By Marjorie Baumgarten

AUGUST 28, 2000: 

D: Myles Connell; with Christopher Walken, Peter McDonald, Cyndi Lauper, Vera Farmiga, Donal Logue, Jose Zuniga, Anne Pitoniak, Tom Noonan. (R, 89 min.)

Vic Kelly (Walken) wants to do the right thing. The only thing is, his archaic sense of male pride and his over-compensation toward his loved ones for the sins of his criminal past skew his sense of proper behavior. Vic is an ex-con, a former safecracker who now tries to earn an honest living as an auto mechanic in his own shop in Queens. He wants to do right by his grown daughter (Farmiga) and his elderly aunt (Pitoniak). But he's months late on his house payments, as well as the fees for his aunt's nursing-home care. Furthermore, his auto-repair skills don't measure up to his safecracking talent, thus he's ripe for picking when some old cronies and an eager young stranger who claims to be a relative from Ireland (McDonald) lure him into one last caper. Vic's loving girlfriend Sally (Lauper) runs the corner tavern and offers to loan him the money he needs to get out of debt, but his pride does not allow him to accept her offer. The Opportunists is an evocative, character-driven movie that's at its best when focusing on these individuals. The portions of the movie dealing with the heist are familiar material; they're only interesting in the sense of what they tell us about how these characters all relate to each other. The movie is an actor's dream, however. Not only are these characters beautifully underplayed, but they're underplayed by two of the most enthusiastic scene-stealers around: Christopher Walken and Cyndi Lauper.

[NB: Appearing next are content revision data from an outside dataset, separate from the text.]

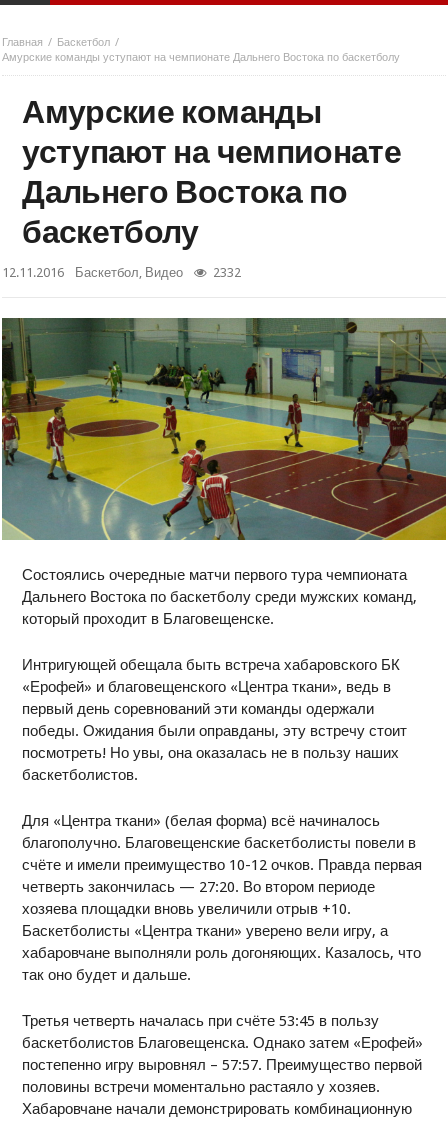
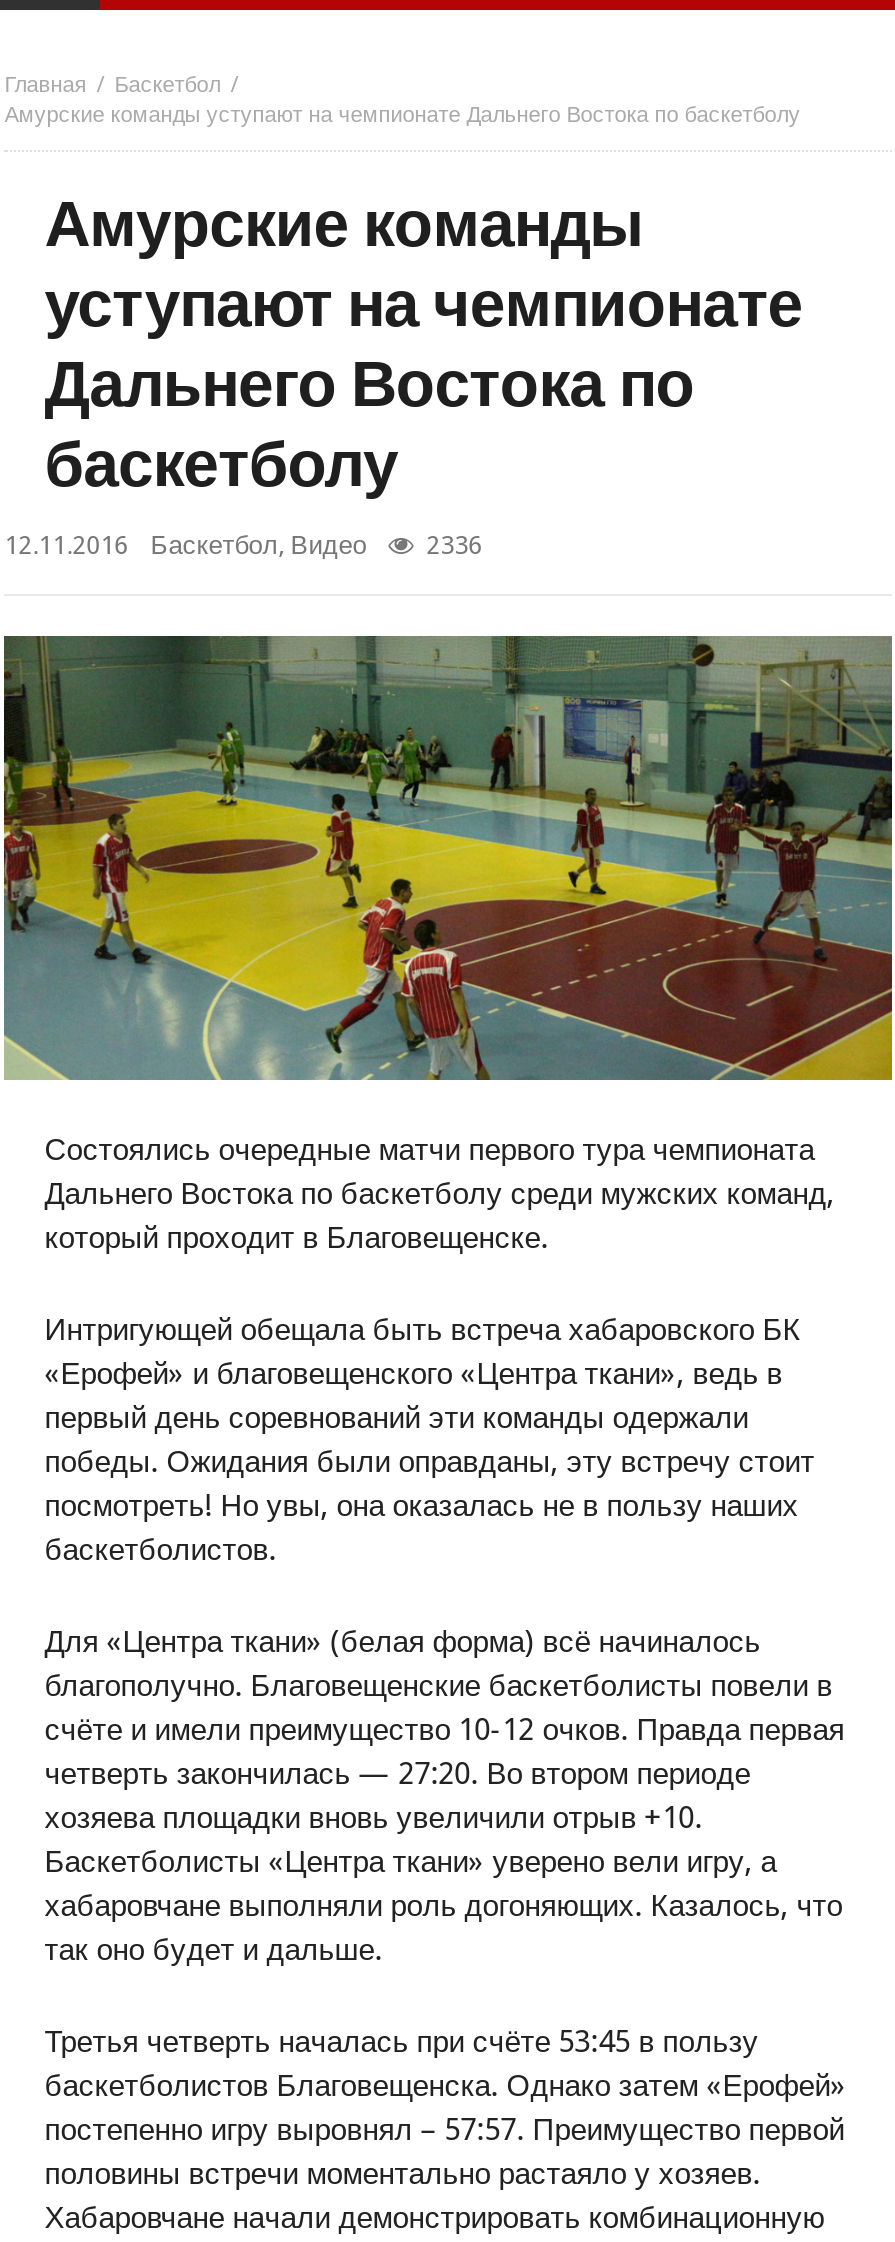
- 12.11.2016 Баскетбол, Видео 2332
+ 12.11.2016 Баскетбол, Видео 2336
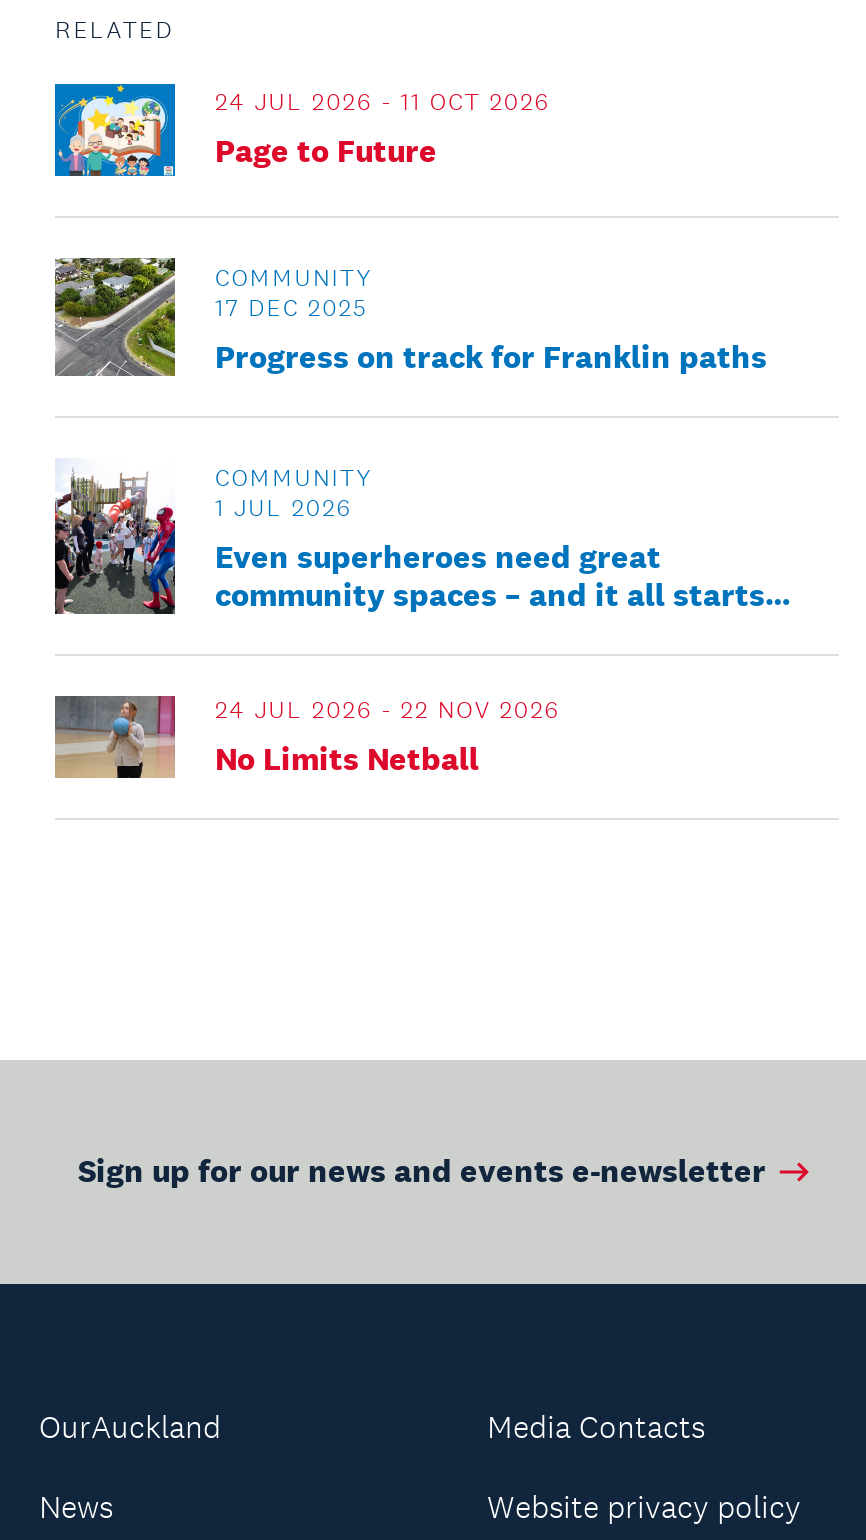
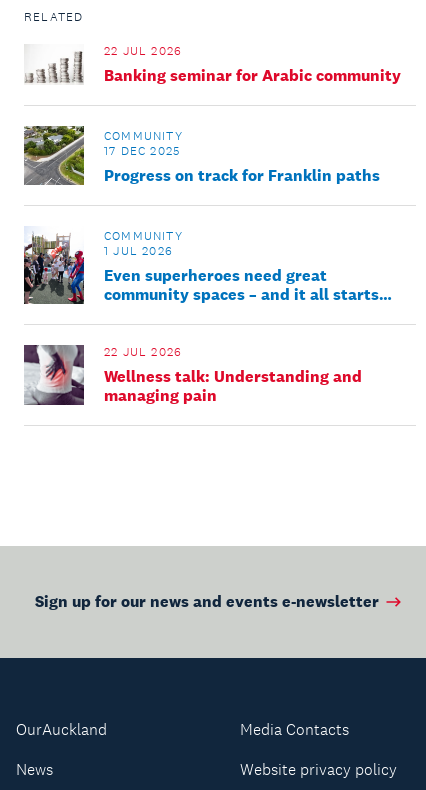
- [image]
- 24 JUL 2026 - 11 OCT 2026
- Page to Future
+ [image]
+ 22 JUL 2026
+ Banking seminar for Arabic community

- [image]
- 24 JUL 2026 - 22 NOV 2026
- No Limits Netball
+ [image]
+ 22 JUL 2026
+ Wellness talk: Understanding and
+ managing pain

These two charismatic performers play down their usual go-for-broke tendencies and create in The Opportunists two wholly realistic and recognizable characters, who tell us as much with their silences and body language as they do with their conversations. All the movie's other characters are equally well-drawn, and the movie's sense of place carries strong resonances. It's easy to imagine what drew one of the executive producers, Jonathan Demme, to this piece. His works are also identifiable by their strong sense of character and place (for examples, see Melvin and Howard, Married to the Mob, Philadelphia and even The Silence of the Lambs). Dublin native Myles Connell makes a strong writing and directing debut with The Opportunists. Anyone who can make Christopher Walken seem like just another average guy is a filmmaker with a unique vision.